— Le contexte à la fin des années 80/début 90
L'engagement professionnel dans lequel je suis à la fin des années 80 : il me semble que j'en ai fait le tour. Je n'ai plus grand-chose à faire là. Je m'installe dans une routine. Je suis désormais « le chef ». Ma principale adjointe, jeune femme prometteuse et intelligente, personne fort compétente et en laquelle j'ai confiance, se verrait bien Calife à la place du Calife. Elle se réjouit des terrains de délégation de plus en plus vastes que je lui accorde. Cela lui convient. Moi aussi : j'ai du temps disponible pour préparer une reconversion professionnelle.
J'entre alors dans un processus de formation assez intensif auquel je consacre tous mes temps de congé, et plus encore. Je veux une vraie liberté. Exercer en libéral, valoriser mon expérience professionnelle dans le monde du travail et des relations sociales, y adjoindre de nouvelles compétences dans le domaine des sciences humaines, psychologiques et sociologiques, et aussi tout mon « bagage personnel » de tant d'années de recherche sur moi-même, sur l'homme, sur l'humain en général.
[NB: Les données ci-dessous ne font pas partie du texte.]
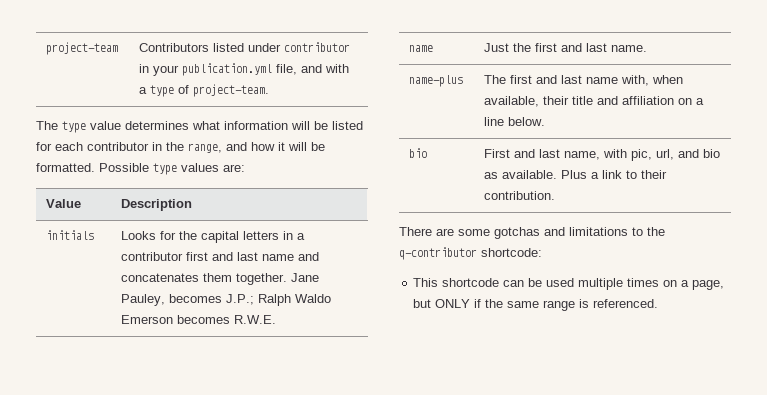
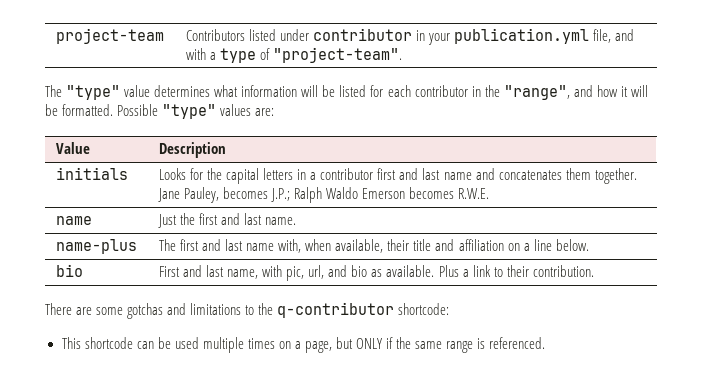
- project-team | Contributors listed under contributor in your publication.yml file, and with a type of project-team.
- The type value determines what information will be listed for each contributor in the range, and how it will be formatted.
+ project-team | Contributors listed under contributor in your publication.yml file, and with a type of "project-team".
+ The "type" value determines what information will be listed for each contributor in the "range", and how it will be formatted.
- Possible type values are:
+ Possible "type" values are:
— Un « événement intérieur »
C'est un jour de printemps. Quelque part en campagne, dans la France profonde. Je suis seul. Il y a une sorte de banc de pierre au sommet d'une petite colline qui donne une vue agréable sur les terres de culture. Je m'assieds sur ce banc, pour goûter cette douceur printanière, contempler les cultures quasiment à perte de vue, laisser tourner mon esprit en roue libre. Je n'ai pas de préoccupation particulière à cet instant-là. Je goûte une sorte de présence à moi-même plutôt bienfaisante. Un léger bonheur de vivre très ordinaire. La nature. Le chant des oiseaux. Là-bas au loin, la rumeur d'un engin agricole. Les hommes au travail.
Et puis tout à coup une phrase, qui se prononce distinctement au fond de moi, sans que je m'y attende. Une phrase que je n'ai pas pu inventer. Une phrase qui n'est pas de moi, mais qui se dit en moi. Elle comporte exactement 17 mots. (*) Aussitôt, elle me met dans une intensité de présence, une dilatation intérieure encore inconnue, un sentiment de plénitude, une certitude majeure infaillible et inébranlable que je viens de recevoir une clé, un axe, une force, un sens pour ma vie, désormais.
En un instant : tout est changé, et rien n'est changé.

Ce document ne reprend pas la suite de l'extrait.